Since my baseline took a nosedive following the Covid vaccinations, I’ve had to tighten up on my daily routine, to keep my energy more safely within my smaller energy envelope. My afternoon rest has become an even more crucial part of that.
Even when I was relatively well, my afternoon rest was pretty non-negotiable, but now it’s an absolute must that I take myself to bed for at least an hour and lie in a quiet, dark room.
In the past my afternoon rest time didn’t necessarily include much quality rest. Often, I’d just relax with my kindle. I was a little better at it when I was in Spain, as I liked to lie in the sun for 10-15 minutes of vitamin D therapy, and I would deliberately not read then, to keep stimulation low and kills two birds with one stone.
Now, I have to make sure that my afternoon rest starts with minimal stimulation, quality rest.
I do this with a 10-minute meditation with my heated eye mask on, lying on my back in corpse pose, with my blinds and curtains shut. During this time, I aim to really relax and let go.
I set my timer and start by focusing on my breathing. I try to passively watch my in-breath at my belly, then focus on letting go on the out-breath. Sometimes I say the words ‘letting go’ or ‘surrender’ silently in my head as I breathe out. If my body is particularly tense, I might take my attention slowly through my body, focusing on different parts of my body one at a time, letting go with the out-breath. I usually start at my feet and work up to my head. If I’m finding it difficult to let go, I try to imagine that body part inflating as I breathe in and deflating as I breathe out.
Once I’m feeling as though I’ve started to relax to my body, I refocus on my breathing. Once again aiming to passively watch my in-breath, but this time aiming to slow and extend the out-breath. Sometimes I can find myself being too deliberate with this and taking control of the in-breath as well. When this happens, I aim to let the out-breath just happen until right at the end of it, then I aim to extend it for just a fraction of a second longer. This tends to help until I can slow and extend the out-breath with more ease, keeping the in-breath passive.
If I get bored of this practice, I add a bit of light visualization to it. I imagine myself in a kind of healing scanner. The scanner starts below me and as I breathe in, it’s drawn from my heels up to the top of my head, shining healing light through my body as it goes. As I breathe out, the scanner moves to being above me, I take control of its speed and drawn it slowly back to my feet, the healing light shining down into my body.
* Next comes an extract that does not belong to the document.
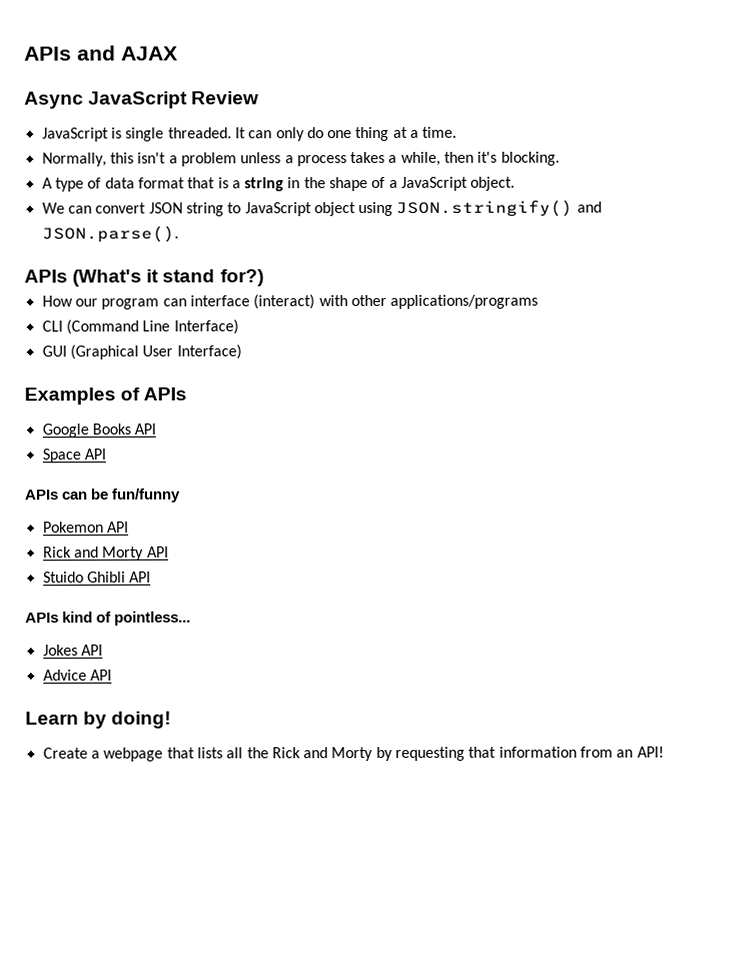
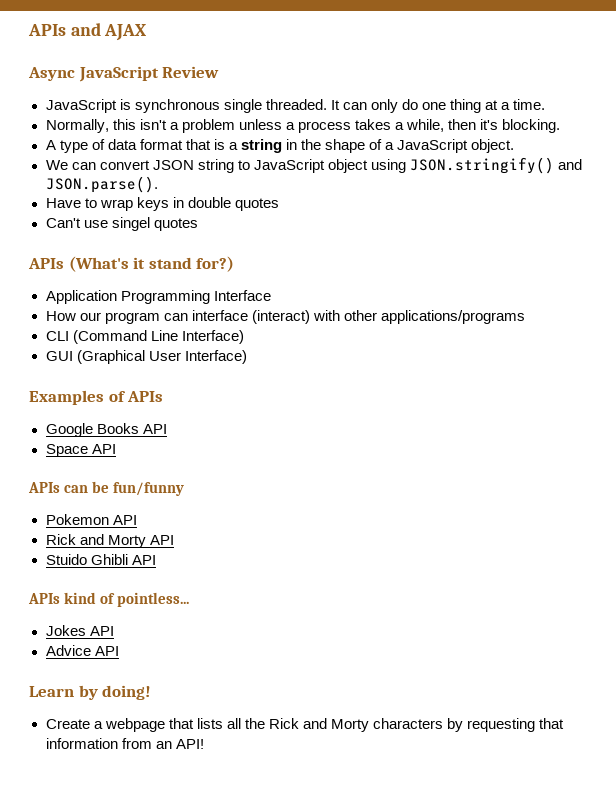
(122, 133) none -> [134,99,220,113] synchronous
(179, 234) none -> [45,197,279,211] [45,217,198,231] // Have to wrap keys in double quotes // Can't use singel quotes
(264, 278) none -> [45,290,271,304] // Application Programming Interface
(374, 754) none -> [373,718,444,729] characters

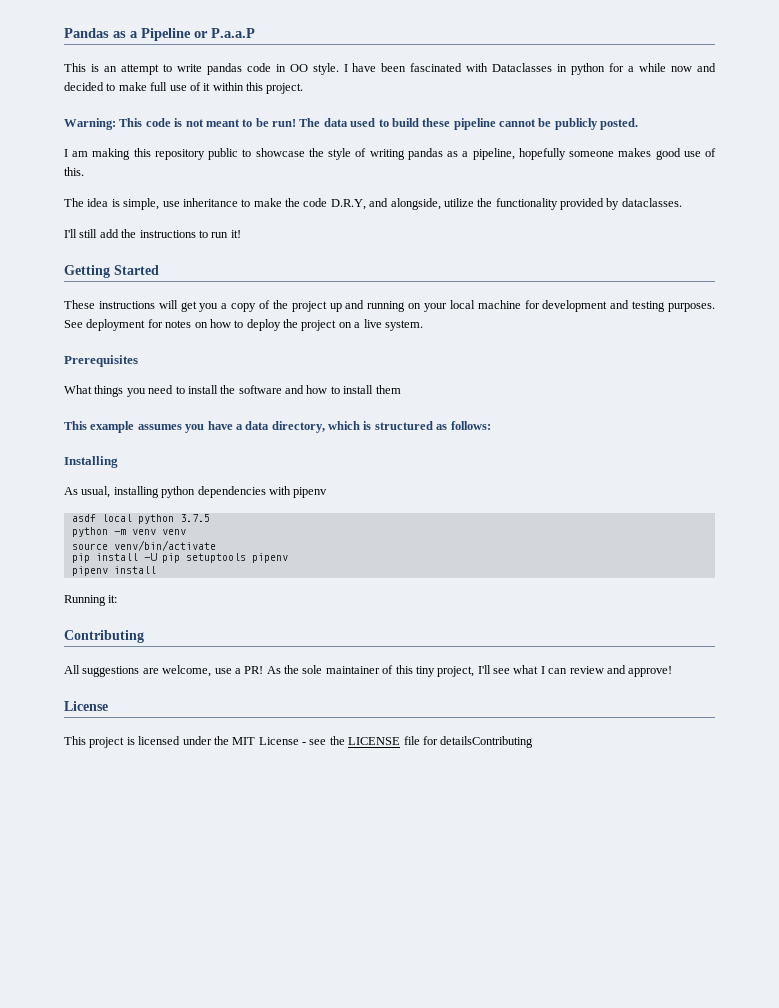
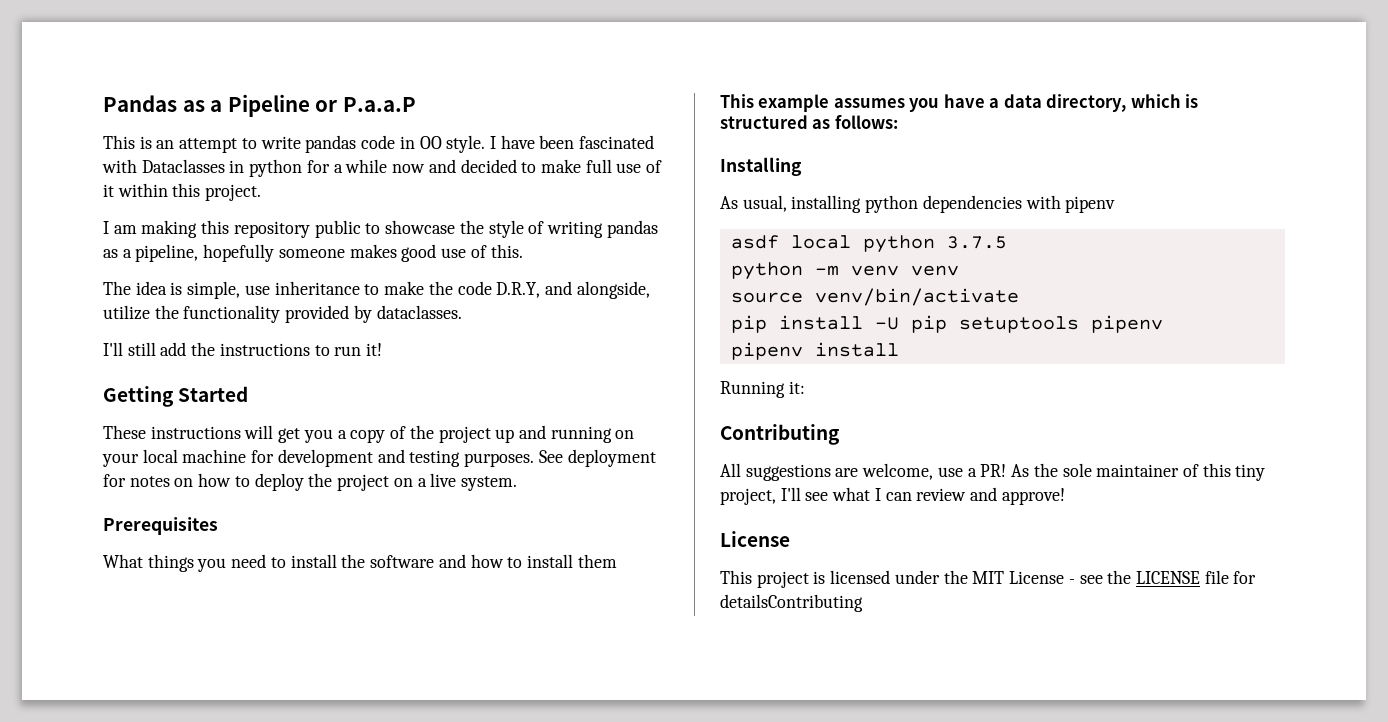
[64,118,639,130] // Warning: This code is not meant to be run! The data used to build these pipeline cannot be publicly posted. -> (262, 192) none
Another way I deal with boredom is to change my practice up a bit. Some days I just do a bit of mindful breathing, watching my experience of my breath in my body without taking any control whatsoever. I usually aim for 7 sets of 7 breaths. If I’m relaxed enough, this usually takes up most of the 10 minutes, then I introduce the scanner for the last few breaths.
Occasionally I listen to a guided breathing meditation. There’s a very simple 8-minute breathing meditation by Jack Kornfield on insight timer that really helped me relax and let go, the other day.
Afterwards, if I’m feeling sleepy, I set my alarm and allow myself to nap for up to 40 minutes. If I’m not feeling sleepy, I might take a little time to just let my mind wonder, aiming to let it drift without getting caught up in any particular thought. Other times I use this post-meditation time to visualize something pleasant in my future.
When I find my mind getting too busy and risking taking me out of my relaxed state, I turn to my kindle. I still lie in a quiet dark room, to make the most of this relaxation time, but I distract my mind with my relaxing reading.
I usually rest in bed for an hour and a half total, before getting up again. Often, I then do 20 minutes painting (by numbers), which keeps me in that relaxed state for a bit longer.
By tightening up this rest and keeping to my routine, I’ve been feeling better a lot more of the time. There’s been less tension, heaviness and pain in my body and my brain chemistry has lifted, making joy accessible again. Even though I still can’t really do very much, good energy management including this non-negotiable quality rest keeps my suffering to a minimum.
How do you include quality rest in your day?